I feel like I’ve read a lot of dysfunctional family memoirs lately, but this was probably one of the best-written memoirs (most dysfunctional families), up there with The Glass Castle by Jeanette Walls.
“Those are only rumors of suffering. Real suffering has a face and a smell. It lasts in the most intense form no matter what you drape over it. And it knows your name.”
Mary Karr grew up in the 1960s, mostly in a poisonous east Texas oil town called Leechfield, although she did spend a bit of time in Colorado. Her mother married a total of 7 times — twice to Mary’s father — and had other children that Mary didn’t know about for years. She and her sister Lecia were very close, however, and spent a lot of time together, fighting against the neighborhood bullies and trying to keep their parents from killing each other.
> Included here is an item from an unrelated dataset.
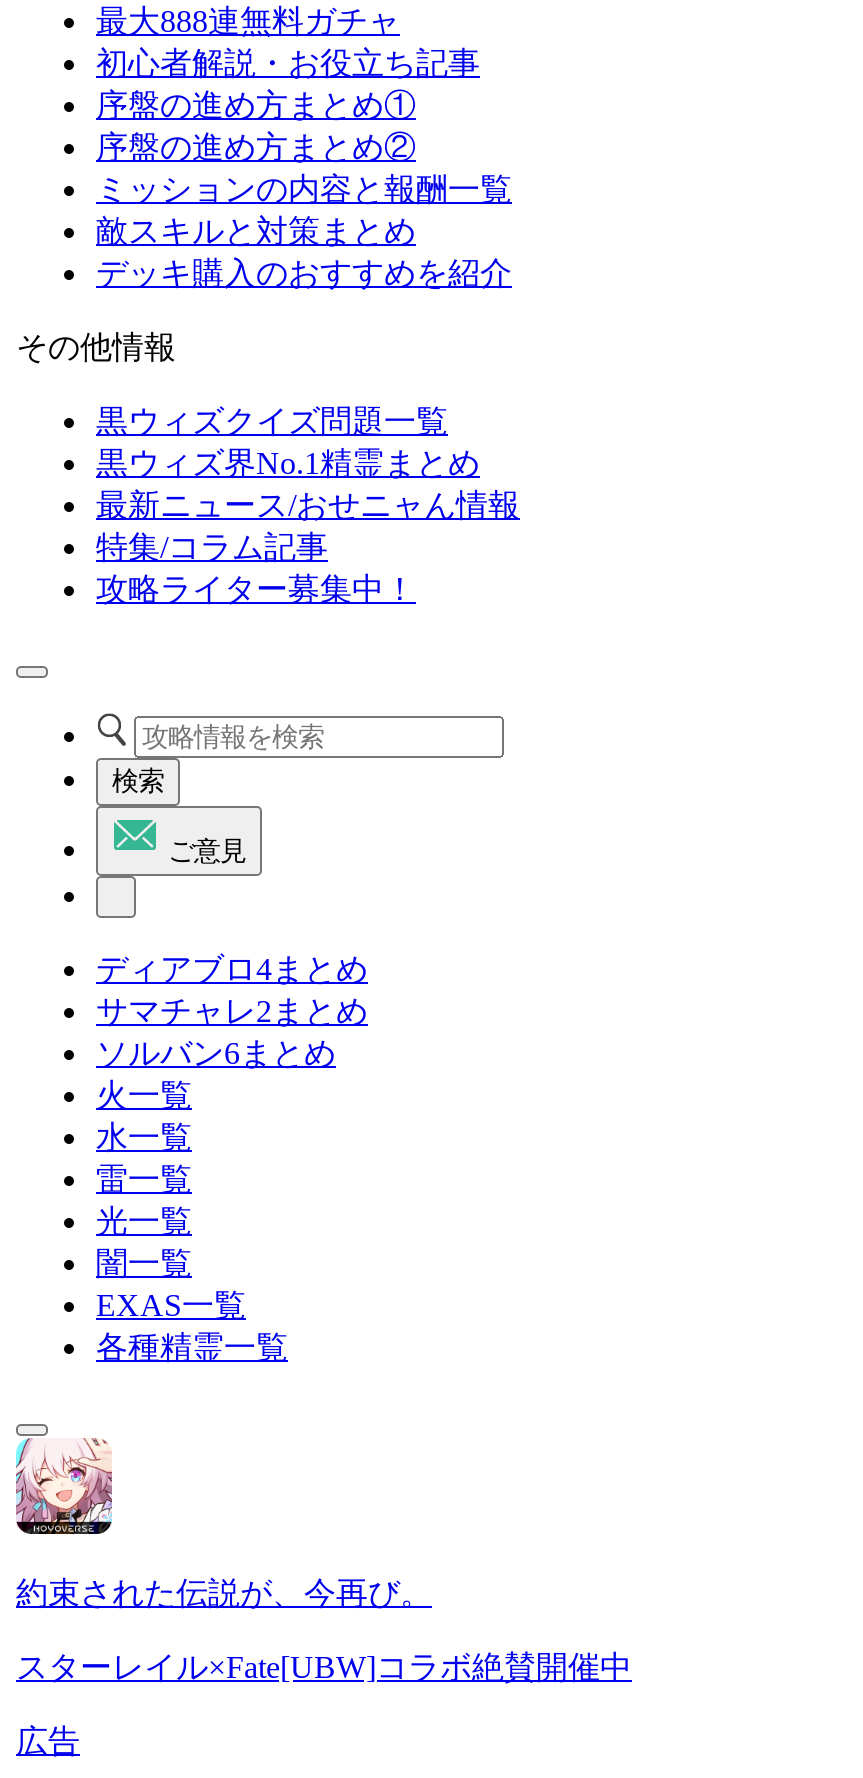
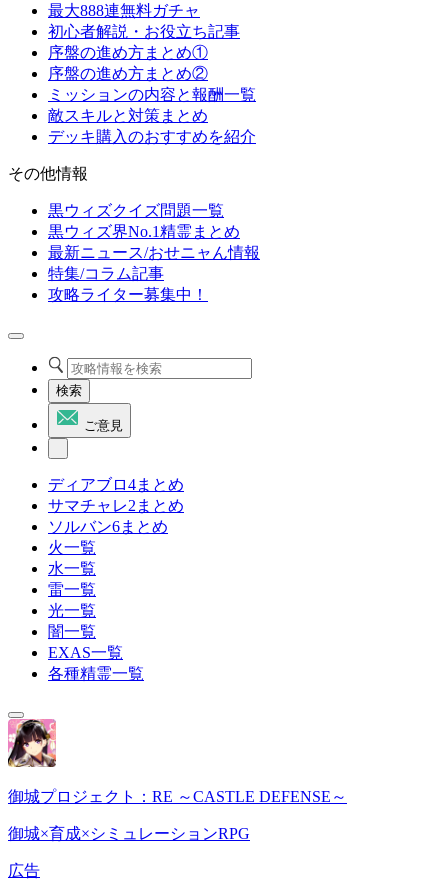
[14,1436,432,1610] [image] | 約束された伝説が、今再び。 -> [7,718,347,805] [image] | 御城プロジェクト：RE ～CASTLE DEFENSE～
[16,1650,632,1684] スターレイル×Fate[UBW]コラボ絶賛開催中 -> [8,825,250,842] 御城×育成×シミュレーションRPG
Mary’s mother’s alcoholism and depression went into full swing after the death of Mary’s evil witch of a grandmother, which led to the move to Colorado and even more trouble within her parents’ marriage.
Throughout all she endures (and it’s quite a bit — sexual assault from a neighbor boy and also a babysitter, violence and threats from her drunken mother, emotional abuse from her grandmother), Mary keeps her tough outer shell. Looking back, she tells the story with a lot of dark humor, making it clear that while she had some hard times, she also felt loved during her childhood. She was particularly close to her father, who treated her like one of the guys and took her fishing and hunting regularly. What struck me the hardest was a decision her and her sister made — at about 8 and 10 — to stay with their mother when their parents divorced. They figured that their dad could take care of himself, but that their mother needed looking after. That pretty much sums up the family dynamic.
I’m curious to find out what happened to Mary as a teen — the story focuses mostly on her childhood until her parents’ reconciliation, then jumps forward to her early 20s when her father fell ill. I see that she wrote a sequel to The Liars’ Club called Cherry, which I’m eager to read.